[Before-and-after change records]
════

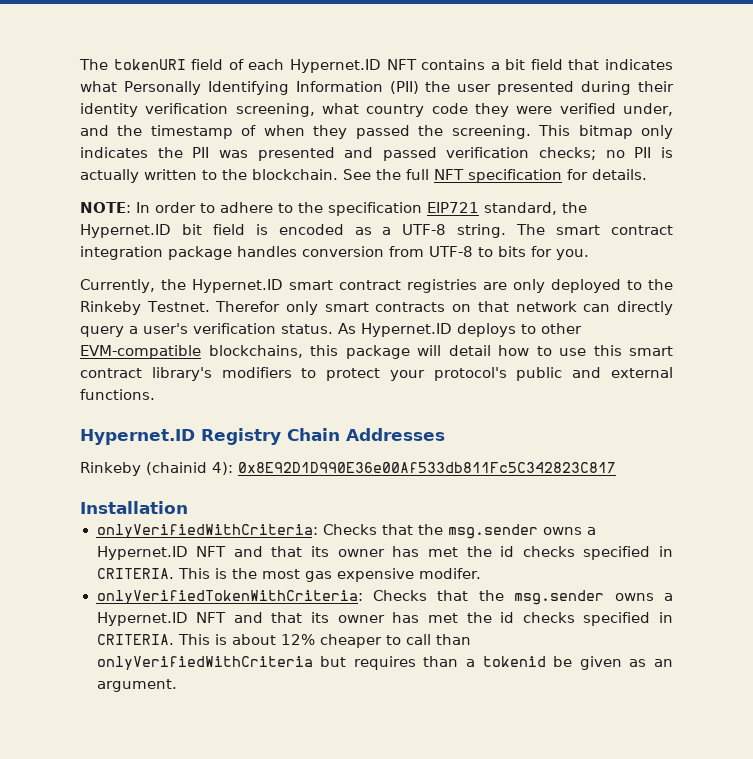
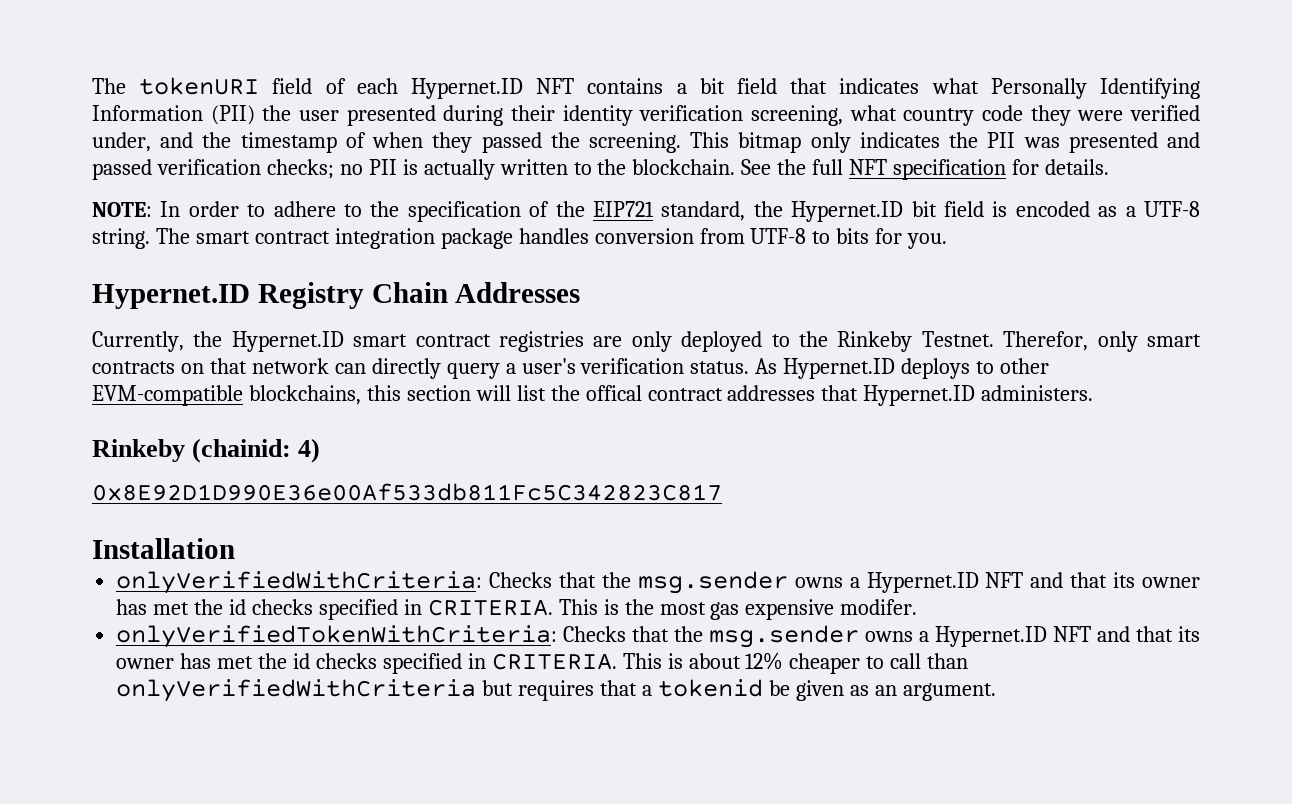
(422, 209) none -> [529,201,585,217] of the
(589, 254) none -> [92,282,581,309] // Hypernet.ID Registry Chain Addresses
[215,301,281,312] Therefor -> [1003,331,1089,351] Therefor,
[345,345,673,359] [80,367,673,381] [80,389,155,400] [80,428,445,445] [80,462,233,476] package will detail how to use this smart contract library's modifiers to protect your protocol's public and external functions. // Hypernet.ID Registry Chain Addresses // Rinkeby (chainid 4): -> [406,385,1094,406] [92,438,321,463] section will list the offical contract addresses that Hypernet.ID administers. // Rinkeby (chainid: 4) //
[423,656,459,667] than -> [600,680,638,696] that

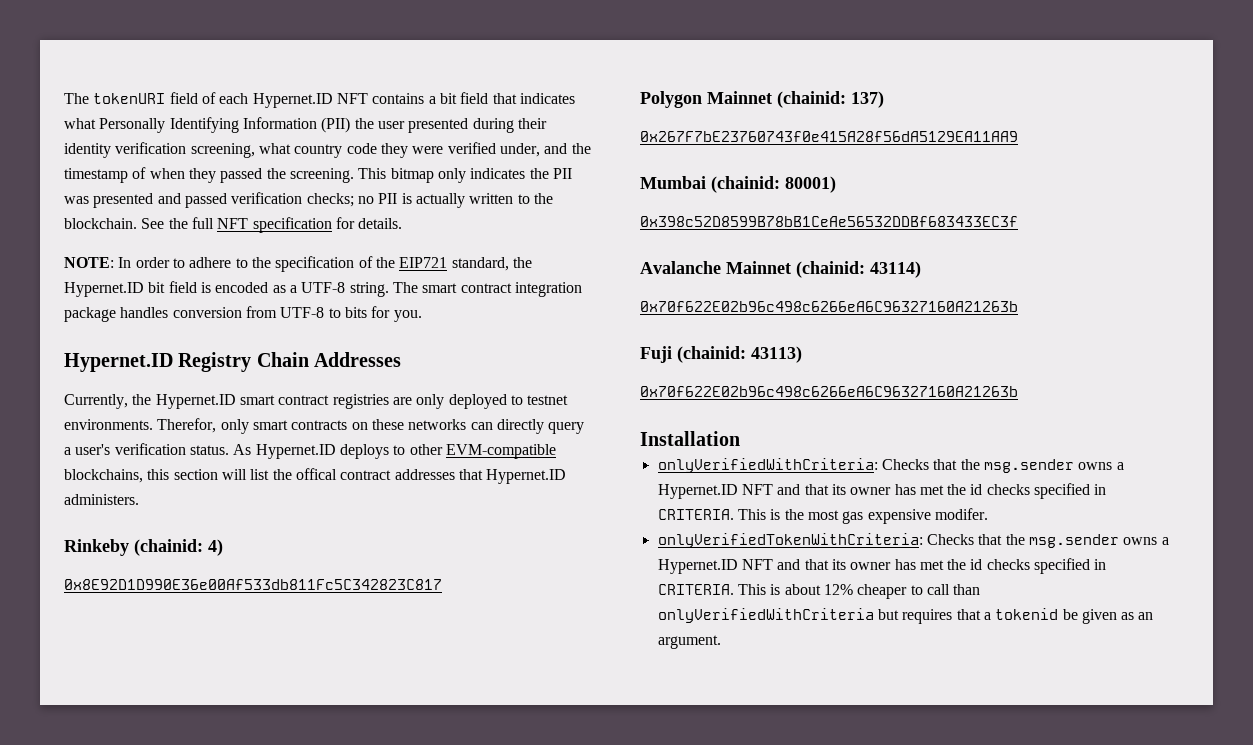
[798,331,994,352] the Rinkeby Testnet. -> [527,395,569,405] [64,419,153,430] testnet environments.
[209,358,329,374] that network -> [371,419,467,430] these networks
(722, 492) none -> [640,91,884,108] [640,131,1018,142] [640,176,836,193] [640,216,1018,227] [640,261,921,278] [640,301,1018,312] [640,346,802,363] [640,386,1018,397] // Polygon Mainnet (chainid: 137) // 0x267F7bE23760743f0e415A28f56dA5129EA11AA9 // Mumbai (chainid: 80001) // 0x398c52D8599B78bB1CeAe56532DDBf683433EC3f // Avalanche Mainnet (chainid: 43114) // 0x70f622E02b96c498c6266eA6C96327160A21263b // Fuji (chainid: 43113) // 0x70f622E02b96c498c6266eA6C96327160A21263b

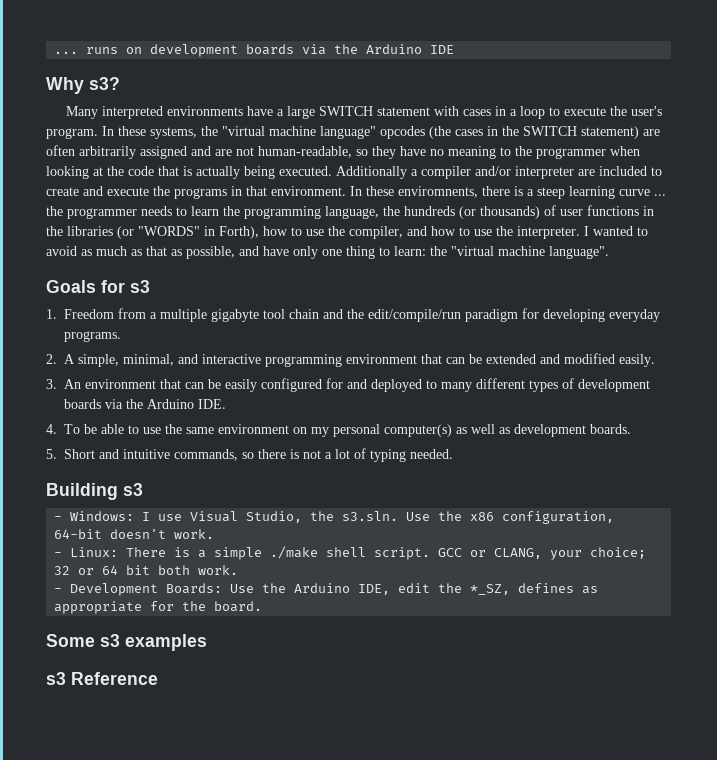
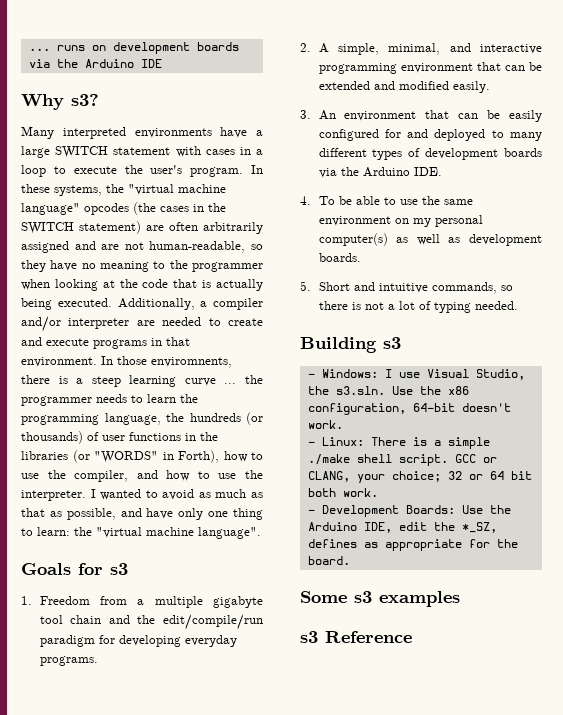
[336,166,407,179] Additionally -> [117,298,195,310] Additionally,
[599,166,647,176] included -> [162,317,202,326] needed
[153,186,170,196] the -> (89, 342) none
[366,186,394,196] these -> [117,356,147,365] those

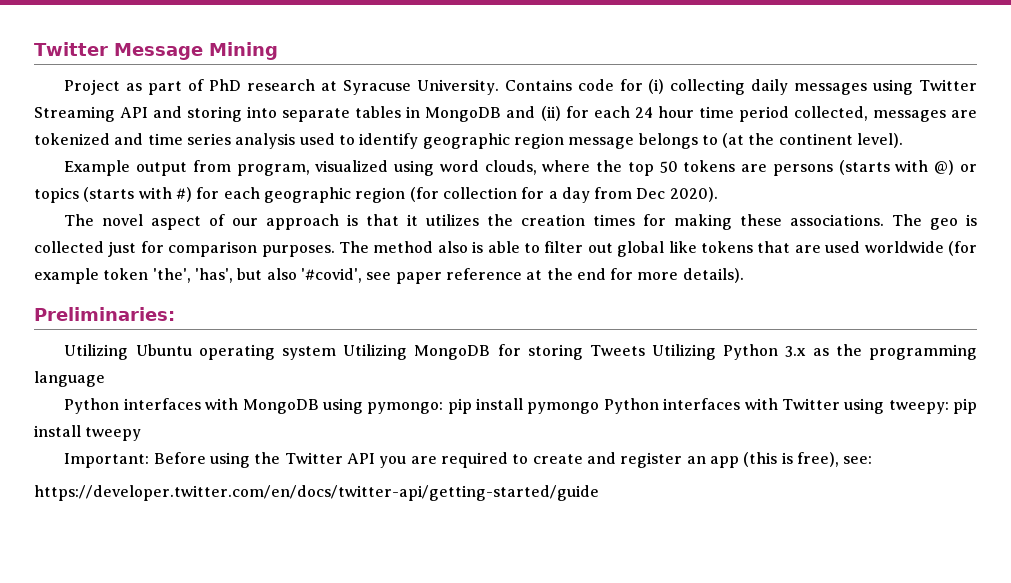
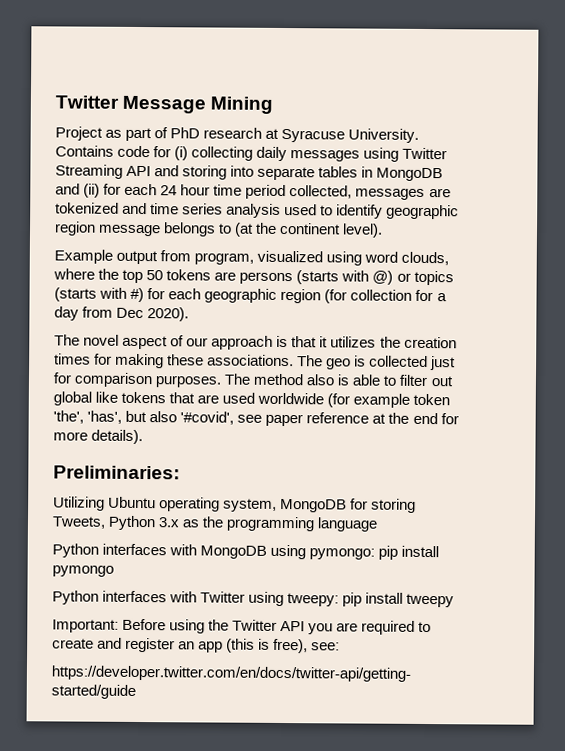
[281,344,408,360] system Utilizing -> [223,498,278,512] system,
[589,344,717,360] Tweets Utilizing -> [52,516,106,529] Tweets,
(600, 408) none -> (114, 571) //

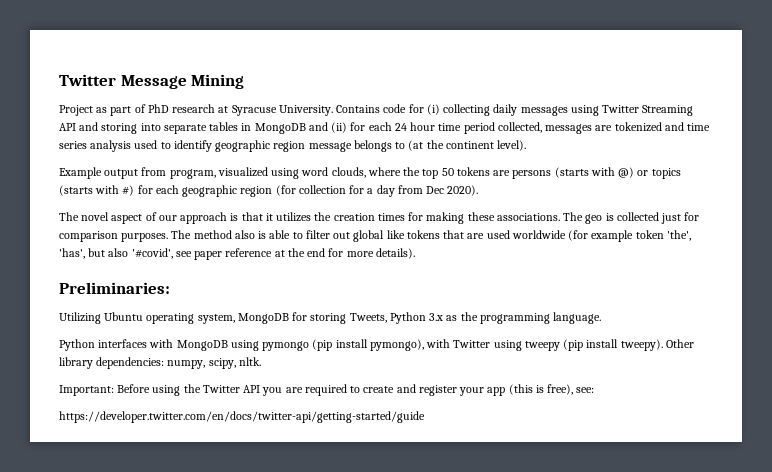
[317,517,379,532] language -> [553,312,602,324] language.
[309,545,440,560] [52,565,114,577] [52,590,455,608] pymongo: pip install pymongo // Python interfaces with Twitter using tweepy: pip install tweepy -> [262,339,694,351] [59,357,261,369] pymongo (pip install pymongo), with Twitter using tweepy (pip install tweepy). Other library dependencies: numpy, scipy, nltk.
[178,641,196,650] an -> [459,387,485,396] your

════

The task:
Look through the entries above. Copy each line in which the string "that" occurs.

Task output:
[345,345,673,359] [80,367,673,381] [80,389,155,400] [80,428,445,445] [80,462,233,476] package will detail how to use this smart contract library's modifiers to protect your protocol's public and external functions. // Hypernet.ID Registry Chain Addresses // Rinkeby (chainid 4): -> [406,385,1094,406] [92,438,321,463] section will list the offical contract addresses that Hypernet.ID administers. // Rinkeby (chainid: 4) //
[423,656,459,667] than -> [600,680,638,696] that
[209,358,329,374] that network -> [371,419,467,430] these networks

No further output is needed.